■ INSTRUCTIONS FOR THE TASK ■
The answer must be every line of the records in which the string "subtotal" appears.

■ DATA PROVIDED ■
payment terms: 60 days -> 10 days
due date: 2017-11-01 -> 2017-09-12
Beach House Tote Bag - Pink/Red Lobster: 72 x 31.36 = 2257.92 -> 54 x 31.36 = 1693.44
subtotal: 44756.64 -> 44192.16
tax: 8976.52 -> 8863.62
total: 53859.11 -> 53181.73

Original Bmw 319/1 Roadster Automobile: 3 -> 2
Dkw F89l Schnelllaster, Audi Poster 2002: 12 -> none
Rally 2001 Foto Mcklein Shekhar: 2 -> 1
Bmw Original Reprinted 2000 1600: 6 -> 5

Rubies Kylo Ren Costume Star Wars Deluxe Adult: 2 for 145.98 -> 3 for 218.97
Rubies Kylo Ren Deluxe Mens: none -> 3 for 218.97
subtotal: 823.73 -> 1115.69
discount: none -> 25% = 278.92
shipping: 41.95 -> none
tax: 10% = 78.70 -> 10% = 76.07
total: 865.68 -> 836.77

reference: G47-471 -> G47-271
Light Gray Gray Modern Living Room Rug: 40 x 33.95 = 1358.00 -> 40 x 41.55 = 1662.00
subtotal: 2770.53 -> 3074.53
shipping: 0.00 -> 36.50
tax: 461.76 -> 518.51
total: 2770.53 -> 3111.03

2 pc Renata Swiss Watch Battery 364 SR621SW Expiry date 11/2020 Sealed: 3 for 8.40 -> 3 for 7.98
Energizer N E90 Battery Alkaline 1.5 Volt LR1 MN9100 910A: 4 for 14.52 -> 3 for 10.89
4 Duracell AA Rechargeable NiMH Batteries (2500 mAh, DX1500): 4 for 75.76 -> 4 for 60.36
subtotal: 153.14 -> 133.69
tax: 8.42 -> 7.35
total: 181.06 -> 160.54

■ YOUR RESPONSE ■
subtotal: 44756.64 -> 44192.16
subtotal: 823.73 -> 1115.69
subtotal: 2770.53 -> 3074.53
subtotal: 153.14 -> 133.69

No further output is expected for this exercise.